Task statement:
Give the number of lines in the data that hold the word "left", and nothing else.

---------- Records supplied ----------

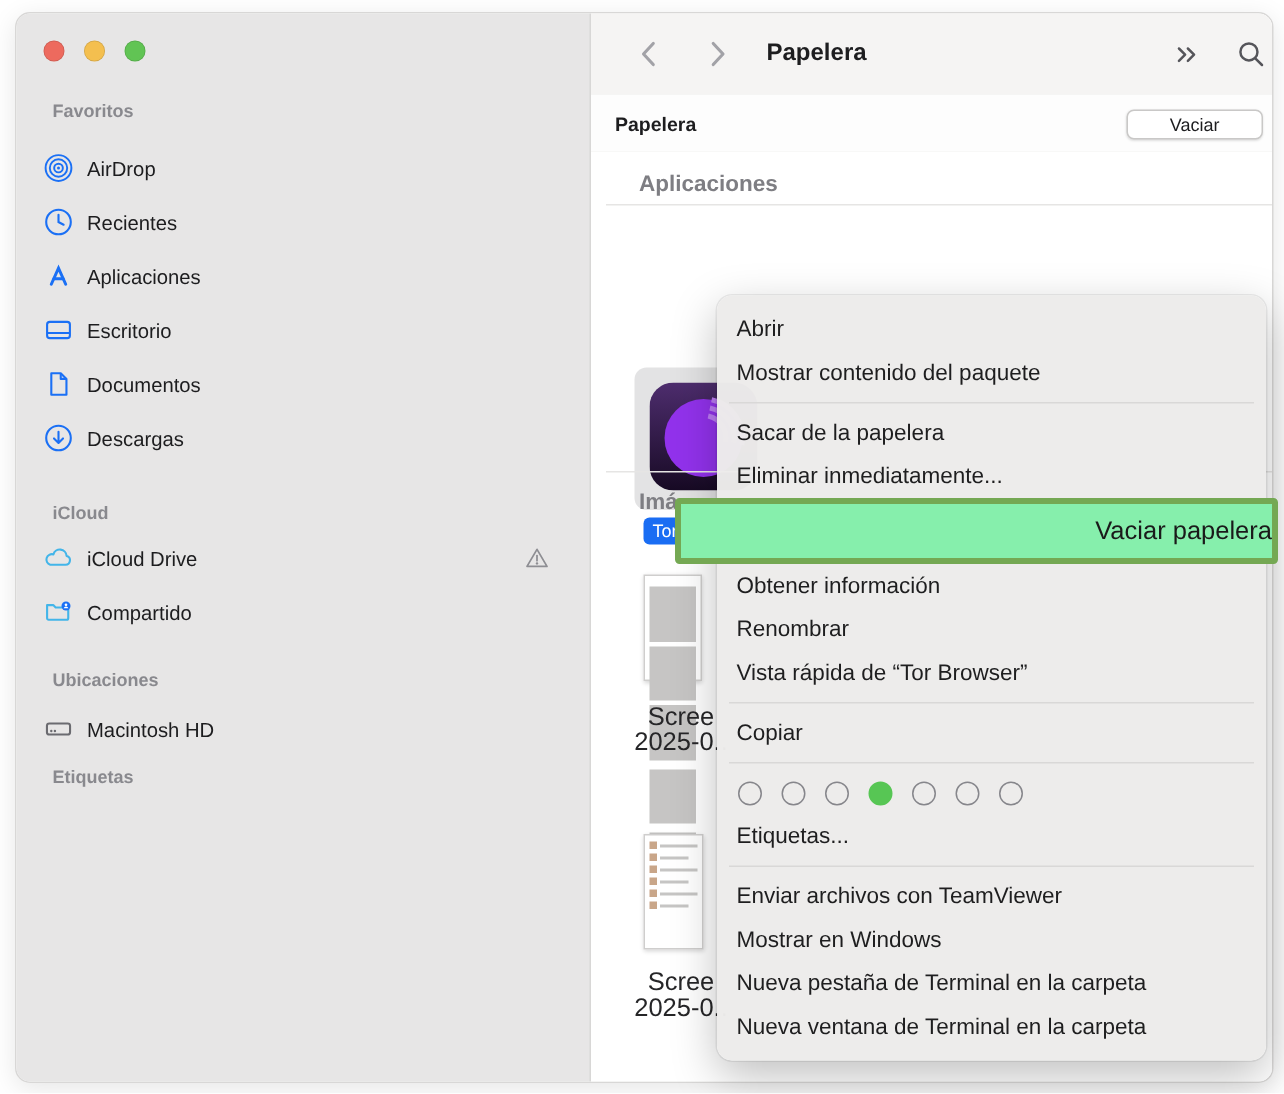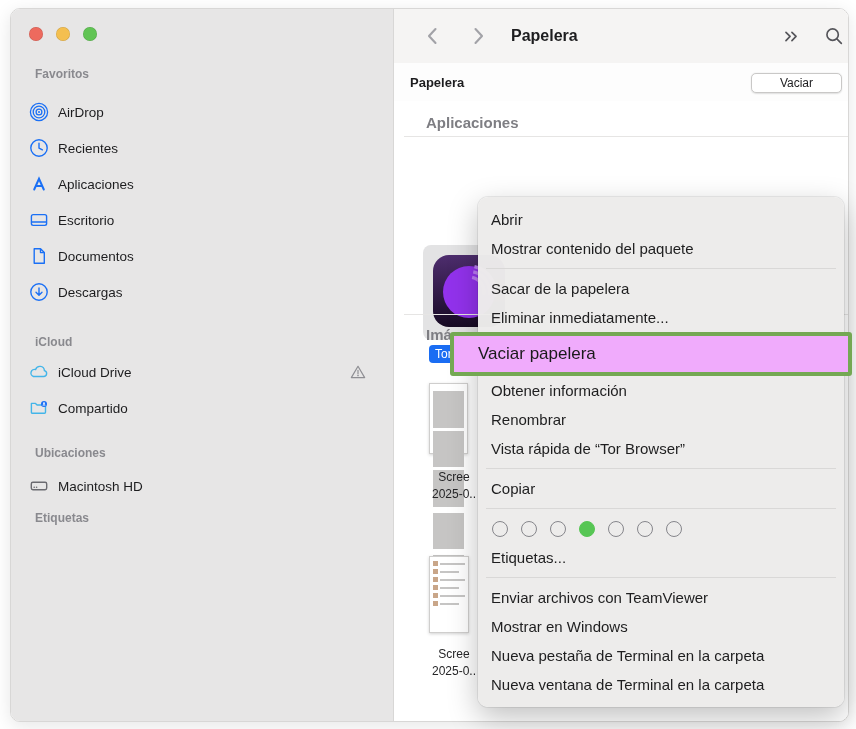--- a/index.html
+++ b/index.html
@@ -53,7 +53,7 @@
   .m-item{height:29px;display:flex;align-items:center;padding:0 12px 0 13px;font-size:15px;color:#1e1e1f;white-space:nowrap;}
   .m-sep{height:1px;background:#D9D8D7;margin:5px 8px;}
   .m-green{height:44px;width:402px;margin-left:-28px;box-sizing:border-box;border:4px solid #74A853;border-radius:3px;
-           background:#f0abfc;display:flex;align-items:center;padding-left:24px;font-size:17px;color:#1a1a1a;position:relative;z-index:3;}
+           background:#86efac;display:flex;align-items:center;padding-left:24px;font-size:17px;color:#1a1a1a;position:relative;z-index:3;justify-content:flex-end;}
   .m-tags{height:29px;display:flex;align-items:center;gap:13px;padding-left:14px;}
   .tag{width:16px;height:16px;border-radius:50%;border:1.5px solid #86868B;box-sizing:border-box;}
   .tag.active{background:#57C654;border-color:#57C654;}

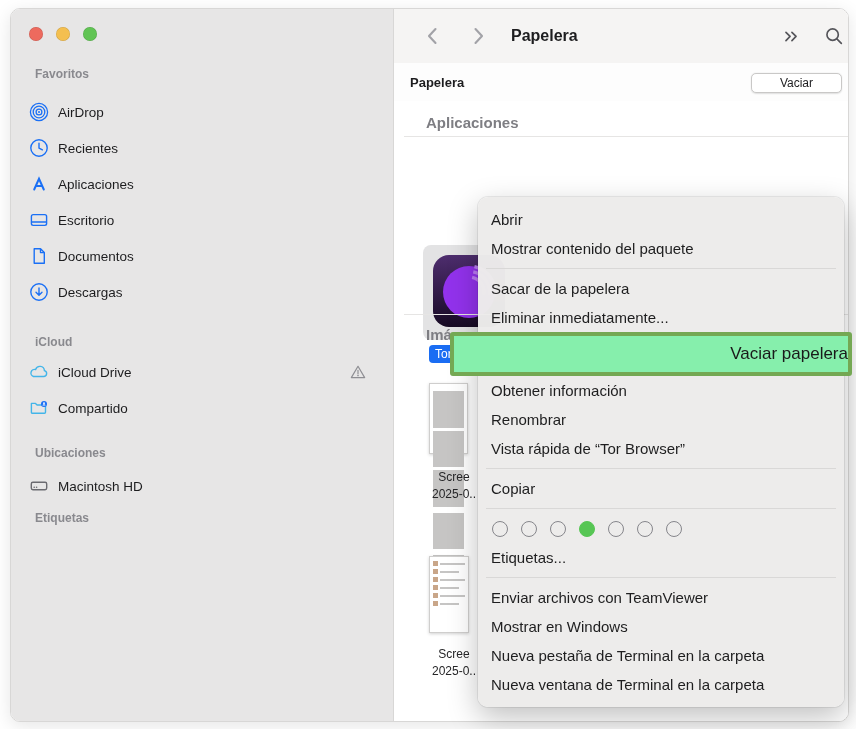--- a/index.html
+++ b/index.html
@@ -45,7 +45,7 @@
   .t-ln.orange{background:#E08A3C;}
   .t-ln.blue{background:#4A82E0;}
   .t-ln.short{flex:0 0 60%;}
-  .file-label{position:absolute;width:100px;text-align:center;font-size:12px;line-height:17px;color:#262628;}
+  .file-label{position:absolute;width:100px;text-align:center;font-size:17px;line-height:17px;color:#262628;}
 
   
   .menu{position:absolute;left:478px;top:197px;width:366px;background:rgba(237,236,235,.98);border-radius:10px;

----------

Written answer:
5